By Peter S. Hicks, AttorneyThis article originally appeared in the June 20, 2018 edition of the Cascade Business Journal.
As employment-related claims continue to grow and evolve, retaliation has increasingly become a common cause of action, presenting an additional set of challenges for employers. With the Oregon Court of Appeals decision in McLaughlin v. Wilson, issued May 31, 2018, these challenges and the potential for liability associated with retaliation claims will likely become more difficult to successfully navigate.
Section (1)(f) of Oregon’s anti-retaliation statute, ORS 659A.030, makes it an unlawful employment practice to “discharge, expel or otherwise discriminate” against a person for opposing an unlawful employment practice, filing a complaint or testifying, or assisting or attempting to assist in any proceeding under chapter ORS 659A. The McLaughlin decision extends this protection to persons engaging in such protected conduct or activity perpetrated not only by employers, but also to individual employees or “persons” even after the conclusion of employment.
In McLaughlin, the plaintiff was employed as a medical assistant where she assisted the defendant, an orthopedic surgeon. The plaintiff applied for a graduate program at Willamette University and the defendant wrote a letter of recommendation. However, the plaintiff complained a short time later that the defendant began to harass the plaintiff sexually and based on her religion, and the employer commenced an investigation. After she accepted admission to the graduate program and resigned, the employer closed its investigation and the defendant resigned his employment. Shortly thereafter, the defendant made disparaging remarks to an administrator at Willamette claiming the plaintiff routinely made false allegations and ruined people’s careers to obtain settlements. The plaintiff sued the defendant individually, alleging various claims, including retaliation, which was dismissed.
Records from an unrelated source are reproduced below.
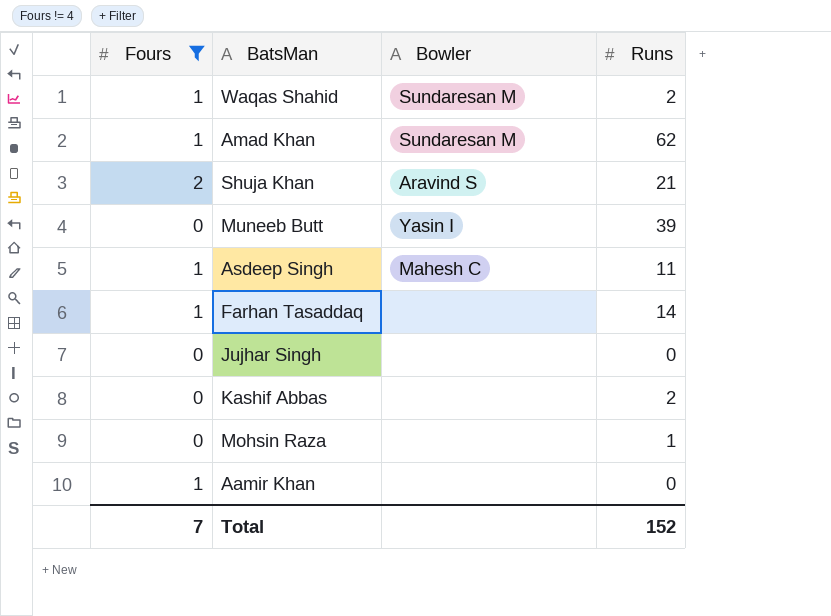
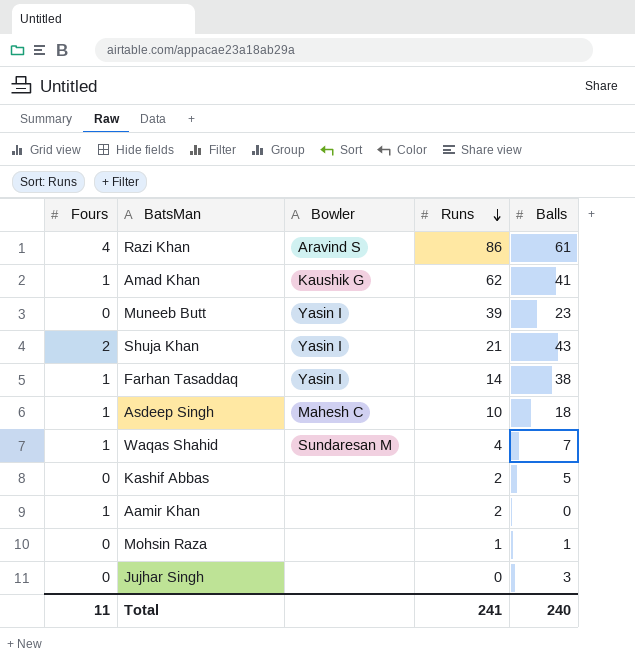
filter: Fours != 4 -> none
row order: none -> Runs descending
column Balls | position: none -> 5
Amad Khan | Bowler: Sundaresan M -> Kaushik G
Shuja Khan | Bowler: Aravind S -> Yasin I
Farhan Tasaddaq | Bowler: none -> Yasin I
Asdeep Singh | Runs: 11 -> 10
Waqas Shahid | Runs: 2 -> 4
Aamir Khan | Runs: 0 -> 2
Total | Fours: 7 -> 11
Total | Runs: 152 -> 241

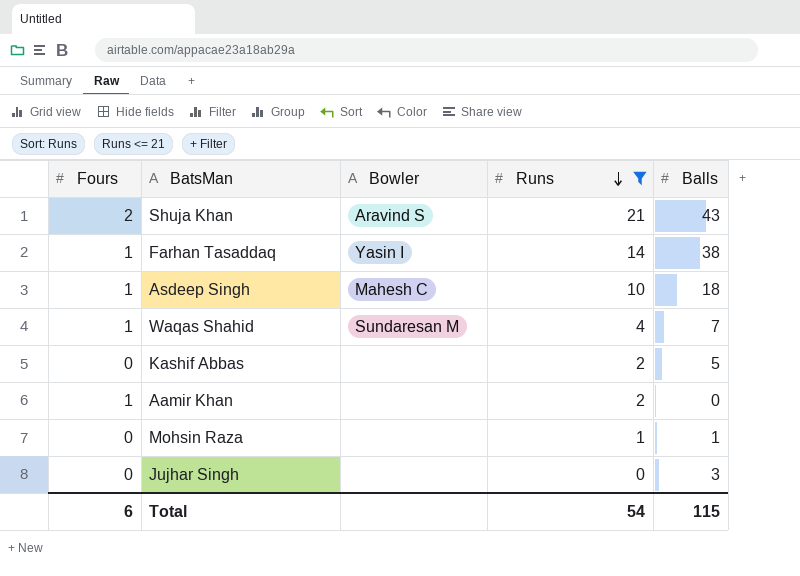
filter: none -> Runs <= 21
Shuja Khan | Bowler: Yasin I -> Aravind S
Total | Fours: 11 -> 6
Total | Runs: 241 -> 54
Total | Balls: 240 -> 115

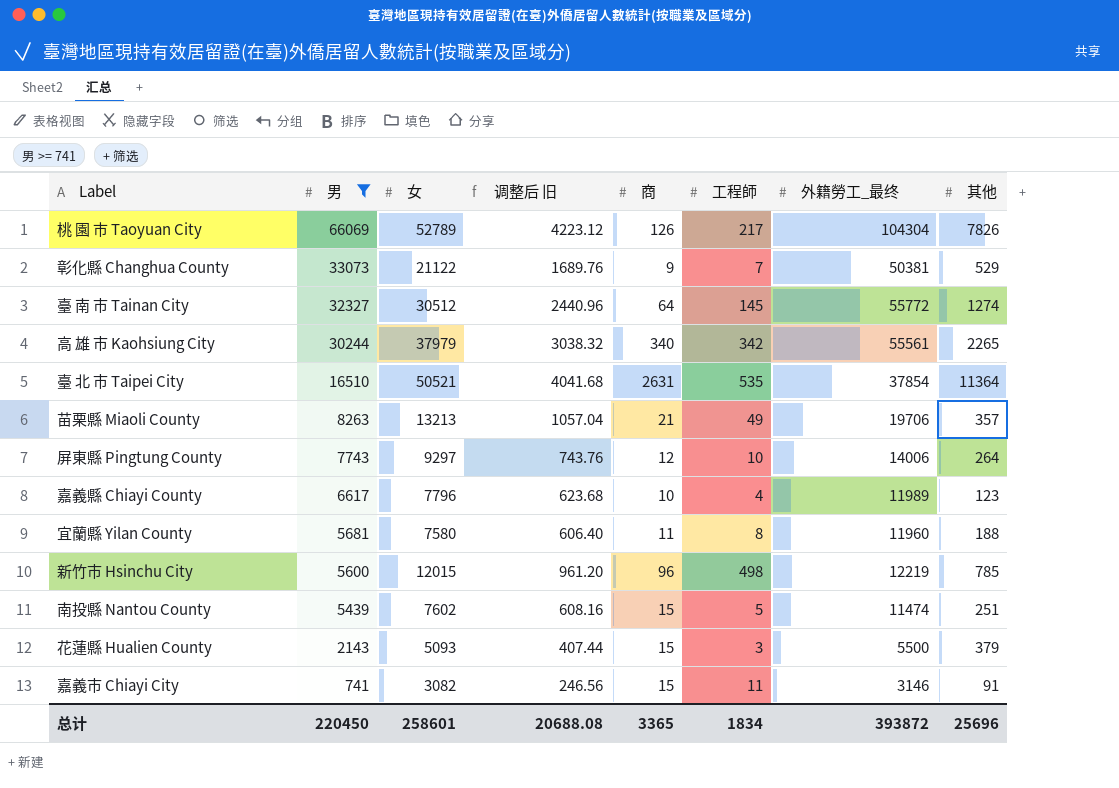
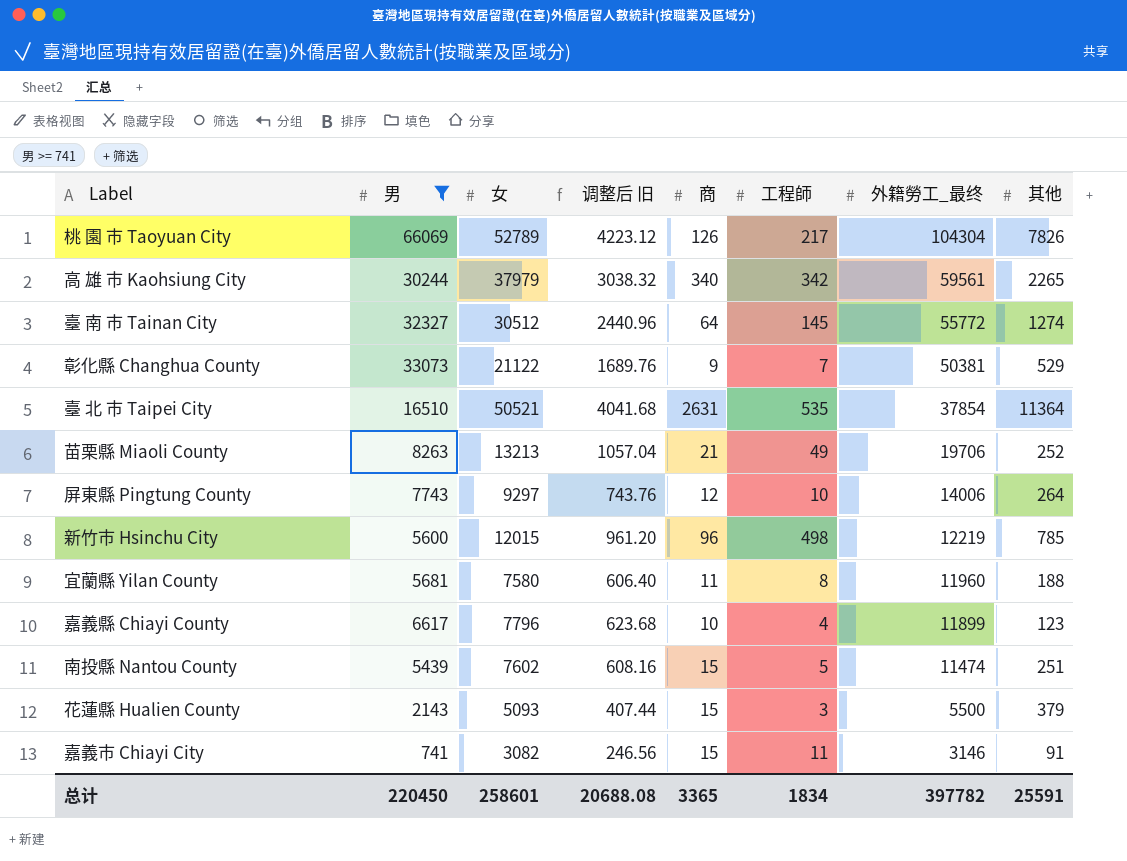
row order: 男 descending -> 外籍勞工_最终 descending
高 雄 市 Kaohsiung City | 外籍勞工_最终: 55561 -> 59561
苗栗縣 Miaoli County | 其他: 357 -> 252
嘉義縣 Chiayi County | 外籍勞工_最终: 11989 -> 11899
总计 | 外籍勞工_最终: 393872 -> 397782
总计 | 其他: 25696 -> 25591

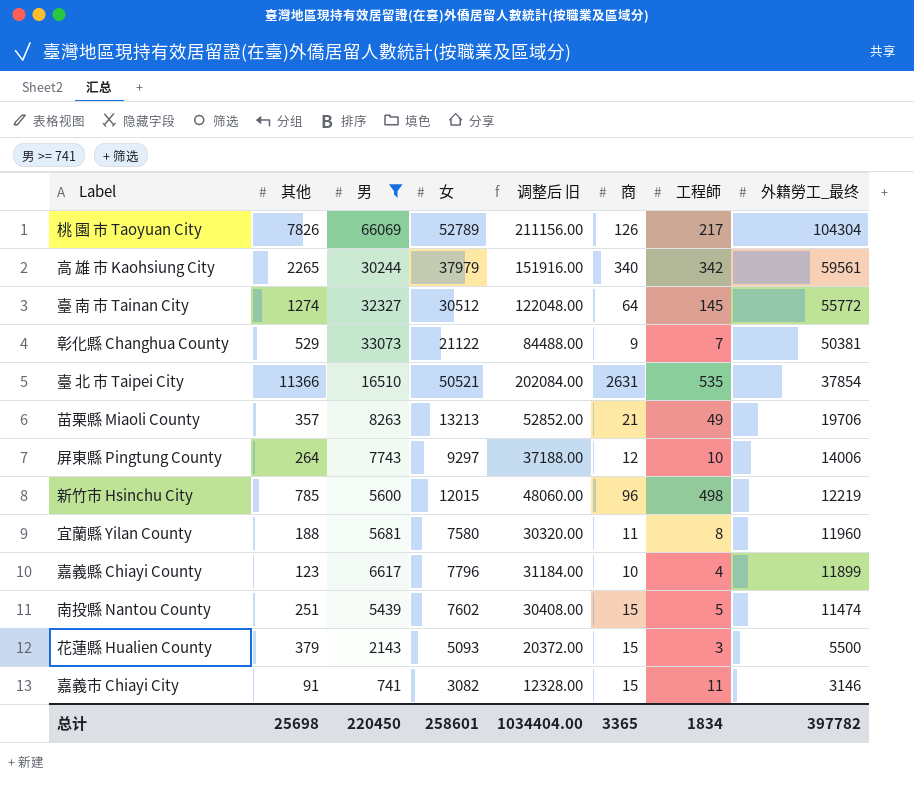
column 其他 | position: 8 -> 2
column 调整后 旧 | formula: [女] * 0.08 -> [女] * 4
臺 北 市 Taipei City | 其他: 11364 -> 11366
苗栗縣 Miaoli County | 其他: 252 -> 357
总计 | 其他: 25591 -> 25698
总计 | 调整后 旧: 20688.08 -> 1034404.00

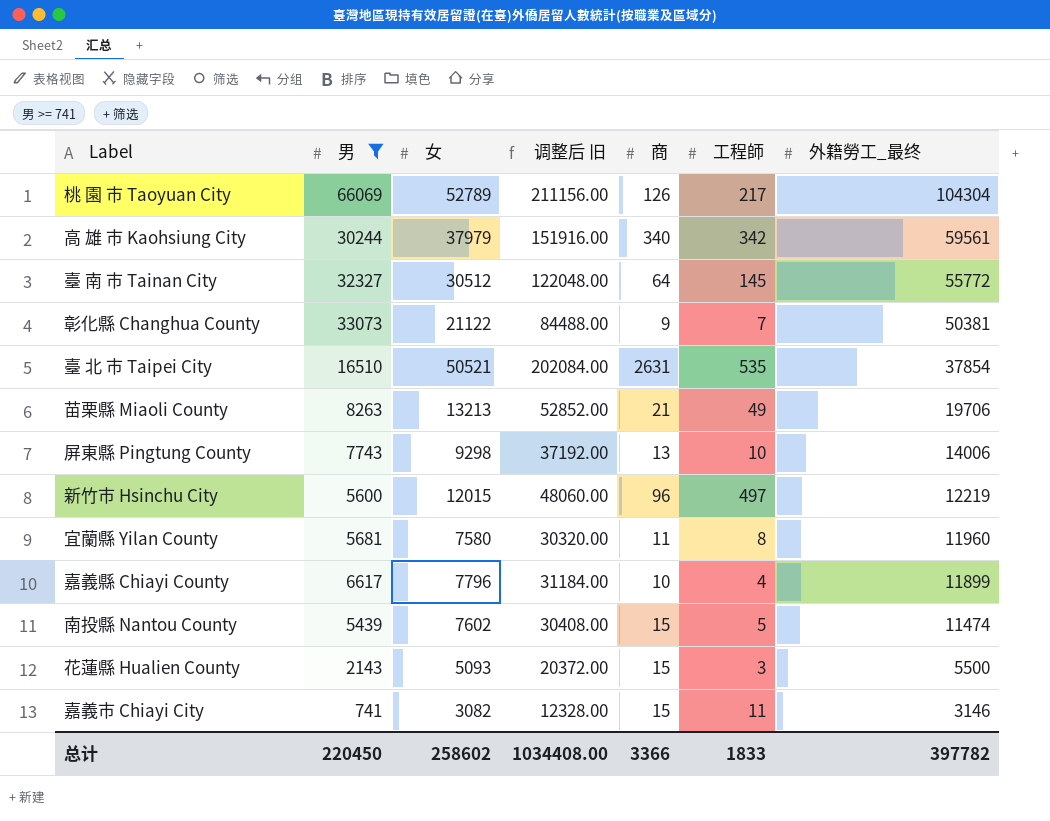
column 其他 | position: 2 -> none
屏東縣 Pingtung County | 女: 9297 -> 9298
屏東縣 Pingtung County | 调整后 旧: 37188.00 -> 37192.00
屏東縣 Pingtung County | 商: 12 -> 13
新竹市 Hsinchu City | 工程師: 498 -> 497
总计 | 女: 258601 -> 258602
总计 | 调整后 旧: 1034404.00 -> 1034408.00
总计 | 商: 3365 -> 3366
总计 | 工程師: 1834 -> 1833

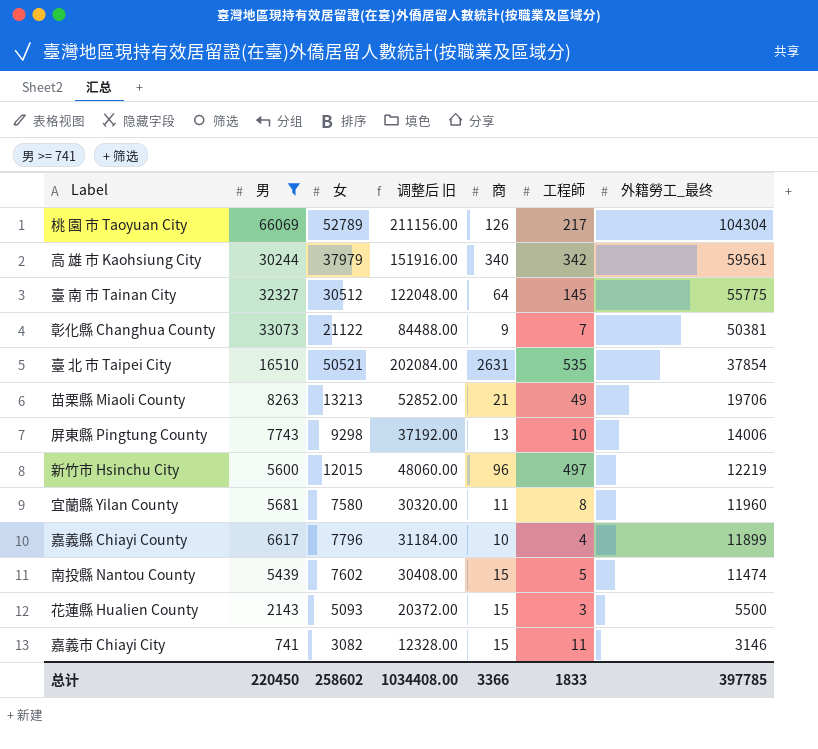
臺 南 市 Tainan City | 外籍勞工_最终: 55772 -> 55775
总计 | 外籍勞工_最终: 397782 -> 397785

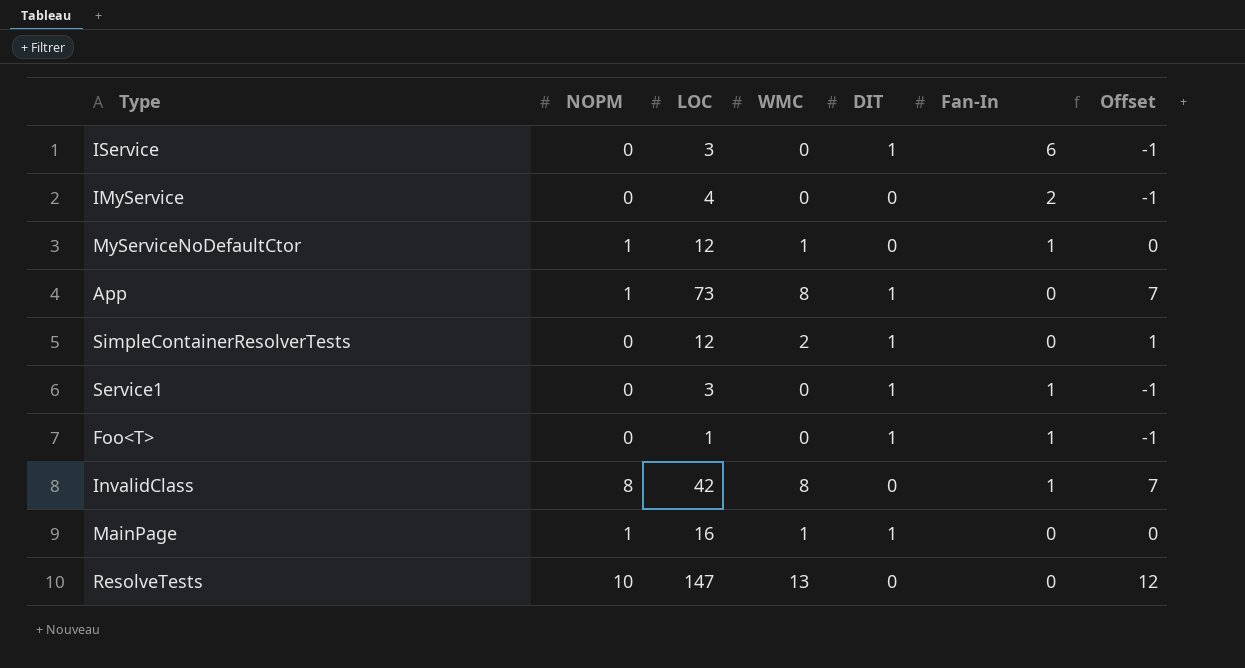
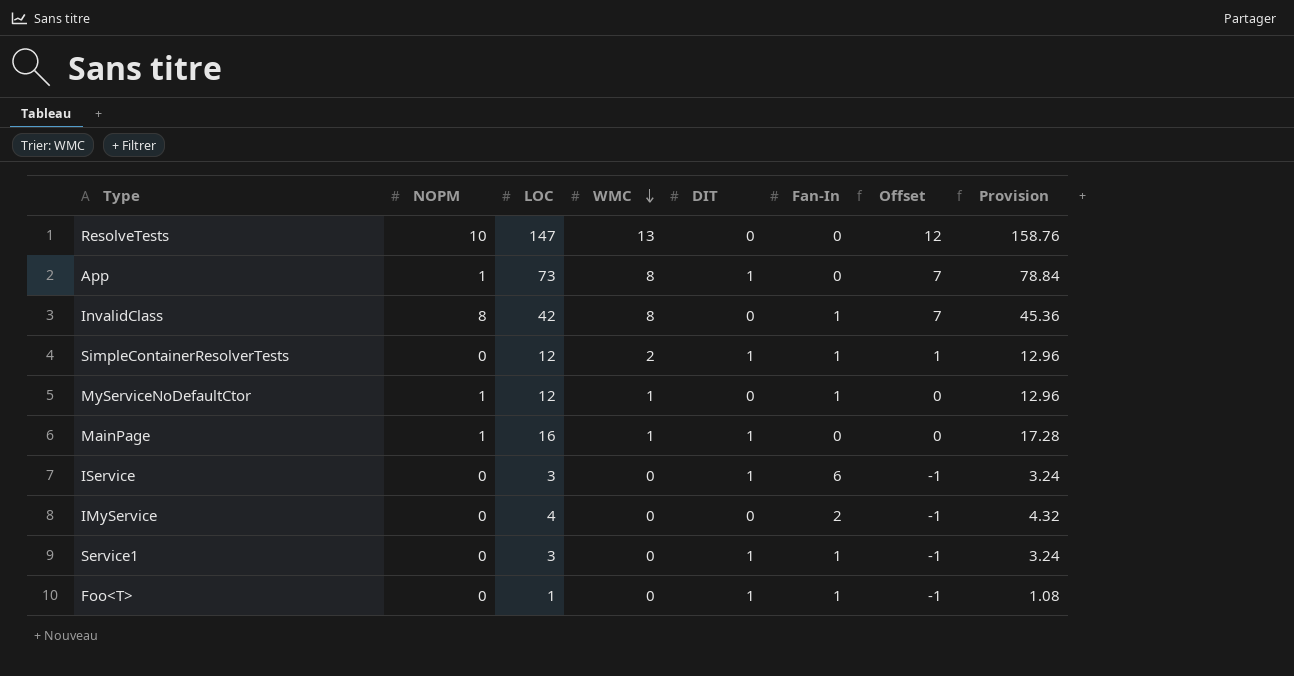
row order: none -> WMC descending
column Provision | formula: none -> [LOC] * 1.08
SimpleContainerResolverTests | Fan-In: 0 -> 1

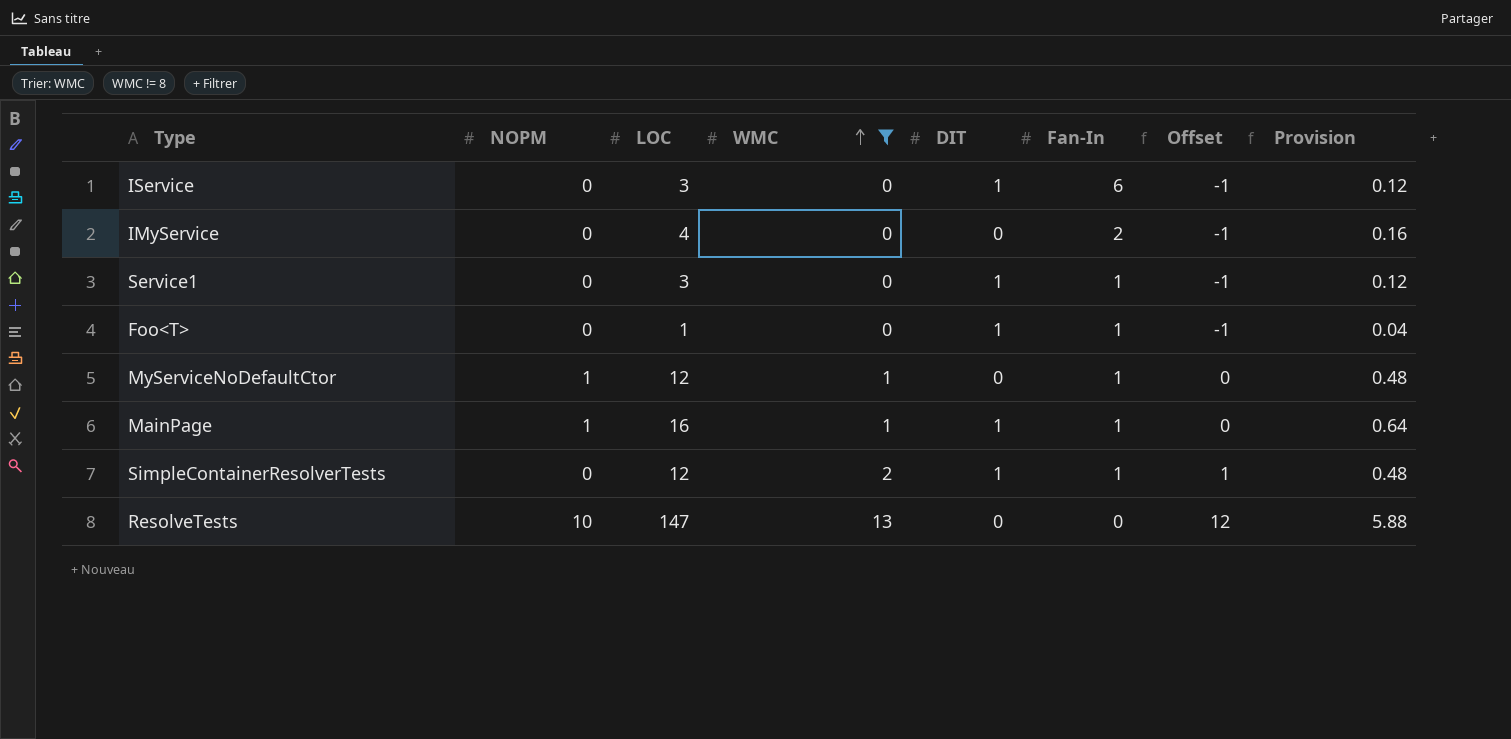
filter: none -> WMC != 8
row order: WMC descending -> WMC ascending
column Provision | formula: [LOC] * 1.08 -> [LOC] * 0.04
MainPage | Fan-In: 0 -> 1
On appeal, the McLaughlin Court reversed the dismissal of the plaintiff’s retaliation claim against the individual defendant, significantly extending the reach and protections against retaliation. First, the court held that ORS 652A.030(1)(f) was not limited only to conduct by employers. Noting that the statute was revised in 2001 by replacing the phrase “any employer, labor organization or employment agency” with “any person,” the court held that co-workers could be liable individually for retaliatory conduct. Second and even more notably, the court held that unlawful retaliation could arise from conduct that occurs after the end of employment, such as negative post-employment references. In circumstances such as those presented where the retaliatory conduct occurred so close in time to when the defendant resigned and were specifically connected to actions during his employment, the court concluded it was appropriate to extend the retaliation protections offered by ORS 652A.030(1)(f).
The McLaughlin decision creates a new layer of potential liability, providing plaintiffs with an additional source of recovery. Employers should therefore carefully and continually educate employees about retaliation and emphasize the unacceptability of any retaliatory behavior or conduct. Employers should also be aware of the conduct and behavior occurring in the workplace and encourage employees to report any potential retaliatory actions. Retaliation claims can present a difficult quagmire that both employees and employers cannot ignore.